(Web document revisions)
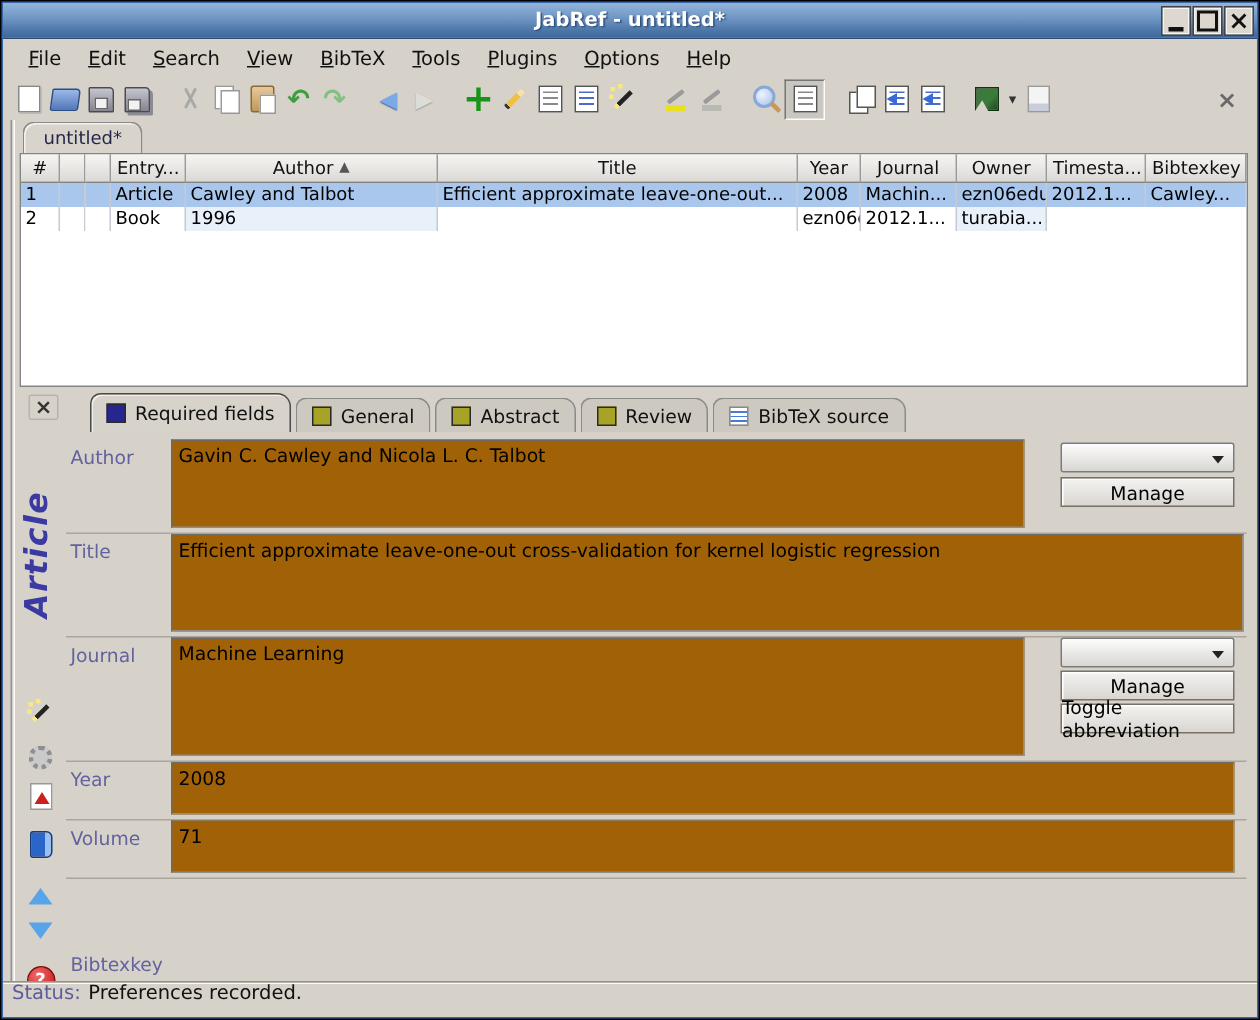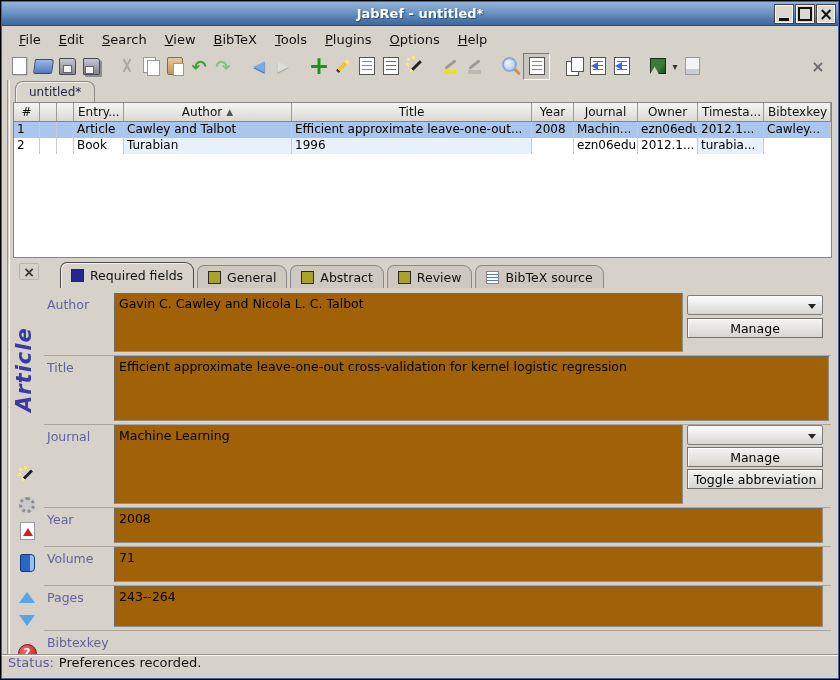--- a/index.html
+++ b/index.html
@@ -117,21 +117,21 @@
   .tbox{position:absolute;left:70px;top:0;bottom:3px;background:#a16207;border:1px solid #928e86;border-top-color:#6f6b63;border-left-color:#6f6b63;padding:2px 4px;font-size:12.5px;color:#000;overflow:hidden}
   .single{white-space:nowrap}
   .r-author{top:33px;height:63px}.r-author .tbox{right:148px}
   .r-title{top:96px;height:69px}.r-title .tbox{right:2px}
   .r-journal{top:165px;height:83px}.r-journal .tbox{right:148px}
   .r-year{top:248px;height:39px}.r-volume{top:287px;height:39px}.r-pages{top:326px;height:45px}
   .r-year .tbox,.r-volume .tbox,.r-pages .tbox,.r-key .tbox{right:8px}
   .r-key{top:371px;height:23px;border-bottom:none}
   .r-key .tbox{bottom:2px;background:#dcdcf8}
   .caret{display:inline-block;width:1px;height:13px;background:#000;vertical-align:-2px}
-  .ctrl{position:absolute;right:8px;width:136px;height:20px}
+  .ctrl{position:absolute;right:8px;width:116px;height:20px}
   .combo{background:linear-gradient(#fdfdfd,#d8d6d2);border:1px solid #7c7c7c;border-radius:2px}
   .combo::after{content:"";position:absolute;right:6px;top:8px;border:4px solid transparent;border-top:5px solid #222}
   .pbtn{background:linear-gradient(#f4f3f1,#d9d6d1);border:1px solid #76726a;box-shadow:inset 1px 1px 0 #fff;font-size:12.5px;color:#000;display:flex;align-items:center;justify-content:center}
   .c-a1{top:2px}.c-a2{top:25px}
   .c-j1{top:0}.c-j2{top:22px}.c-j3{top:44px}
 
   
   .statusbar{position:absolute;bottom:0;left:0;right:0;height:24px;background:#d6d2ca;border-top:1px solid #96928a;box-shadow:inset 0 1px 0 #fcfaf6;display:flex;align-items:flex-start;gap:5px;padding-left:6px;font-size:13px}
   .status-label{color:#5c5c9c}
   .status-msg{color:#111}
@@ -244,21 +244,20 @@
         <span class="td">Machin...</span>
         <span class="td">ezn06edu</span>
         <span class="td">2012.1...</span>
         <span class="td">Cawley...</span>
       </div>
       <div class="cols trow">
         <span class="td">2</span>
         <span class="td"></span>
         <span class="td"></span>
         <span class="td">Book</span>
-        <span class="td pale">Turabian</span>
         <span class="td pale">1996</span>
         <span class="td"></span>
         <span class="td">ezn06edu</span>
         <span class="td">2012.1...</span>
         <span class="td pale">turabia...</span>
       </div>
     </div>
 
     <div class="editor">
       <span class="eclose"></span>
@@ -319,24 +318,20 @@
       <div class="frow r-year">
         <span class="flabel">Year</span>
         <div class="tbox single">2008</div>
       </div>
 
       <div class="frow r-volume">
         <span class="flabel">Volume</span>
         <div class="tbox single">71</div>
       </div>
 
-      <div class="frow r-pages">
-        <span class="flabel">Pages</span>
-        <div class="tbox single">243--264</div>
-      </div>
 
       <div class="frow r-key">
         <span class="flabel">Bibtexkey</span>
       </div>
     </div>
   </div>
 
   <div class="statusbar">
     <span class="status-label">Status:</span>
     <span class="status-msg">Preferences recorded.</span>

**EXERCISE GOAL:** Find the lines in the entries above where "ctrl" occurs, and copy each of them.

**TASK RESULT:**
-  .ctrl{position:absolute;right:8px;width:136px;height:20px}
+  .ctrl{position:absolute;right:8px;width:116px;height:20px}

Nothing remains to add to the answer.